» **Task statement**: Scan the records below for the line containing "[31,330,84,340] [31,356,428,368] //" and the line containing "[31,720,51,728] [31,747,215,757] [31,774,72,782]". Copy both, plus every line between, exactly.

[Start of Attachment]

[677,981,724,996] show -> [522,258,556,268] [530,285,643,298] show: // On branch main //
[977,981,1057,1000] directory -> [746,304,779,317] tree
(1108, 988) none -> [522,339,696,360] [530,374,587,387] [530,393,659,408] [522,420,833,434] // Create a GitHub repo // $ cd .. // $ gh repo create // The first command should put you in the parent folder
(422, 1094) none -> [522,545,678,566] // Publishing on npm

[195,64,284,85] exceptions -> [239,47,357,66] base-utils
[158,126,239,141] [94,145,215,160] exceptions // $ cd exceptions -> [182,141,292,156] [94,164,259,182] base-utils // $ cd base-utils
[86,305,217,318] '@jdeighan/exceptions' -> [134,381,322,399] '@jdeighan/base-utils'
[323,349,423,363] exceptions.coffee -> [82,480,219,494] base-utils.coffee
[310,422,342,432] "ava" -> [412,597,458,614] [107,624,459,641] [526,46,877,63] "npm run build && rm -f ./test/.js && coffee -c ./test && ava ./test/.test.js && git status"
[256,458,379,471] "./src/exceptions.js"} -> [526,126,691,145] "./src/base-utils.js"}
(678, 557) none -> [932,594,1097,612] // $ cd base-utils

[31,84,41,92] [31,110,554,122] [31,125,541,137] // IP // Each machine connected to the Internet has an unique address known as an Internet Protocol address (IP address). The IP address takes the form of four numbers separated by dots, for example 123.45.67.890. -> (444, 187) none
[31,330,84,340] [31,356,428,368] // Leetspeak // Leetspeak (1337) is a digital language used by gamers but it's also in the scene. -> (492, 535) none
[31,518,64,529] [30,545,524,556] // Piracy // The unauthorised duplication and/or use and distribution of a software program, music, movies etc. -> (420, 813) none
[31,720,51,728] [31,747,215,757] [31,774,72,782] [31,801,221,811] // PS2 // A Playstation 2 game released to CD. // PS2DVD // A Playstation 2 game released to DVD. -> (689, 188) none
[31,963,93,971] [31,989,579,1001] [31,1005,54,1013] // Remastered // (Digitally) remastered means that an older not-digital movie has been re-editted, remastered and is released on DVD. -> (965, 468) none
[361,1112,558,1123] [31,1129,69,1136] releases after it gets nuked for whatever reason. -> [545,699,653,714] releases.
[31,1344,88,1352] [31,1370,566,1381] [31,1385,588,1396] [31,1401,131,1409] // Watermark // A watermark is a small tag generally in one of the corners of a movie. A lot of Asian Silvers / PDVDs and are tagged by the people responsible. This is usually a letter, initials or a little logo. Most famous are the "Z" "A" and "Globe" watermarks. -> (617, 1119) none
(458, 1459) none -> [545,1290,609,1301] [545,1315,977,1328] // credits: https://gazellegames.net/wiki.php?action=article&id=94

[End of Attachment]

» **The completed task**:
[31,330,84,340] [31,356,428,368] // Leetspeak // Leetspeak (1337) is a digital language used by gamers but it's also in the scene. -> (492, 535) none
[31,518,64,529] [30,545,524,556] // Piracy // The unauthorised duplication and/or use and distribution of a software program, music, movies etc. -> (420, 813) none
[31,720,51,728] [31,747,215,757] [31,774,72,782] [31,801,221,811] // PS2 // A Playstation 2 game released to CD. // PS2DVD // A Playstation 2 game released to DVD. -> (689, 188) none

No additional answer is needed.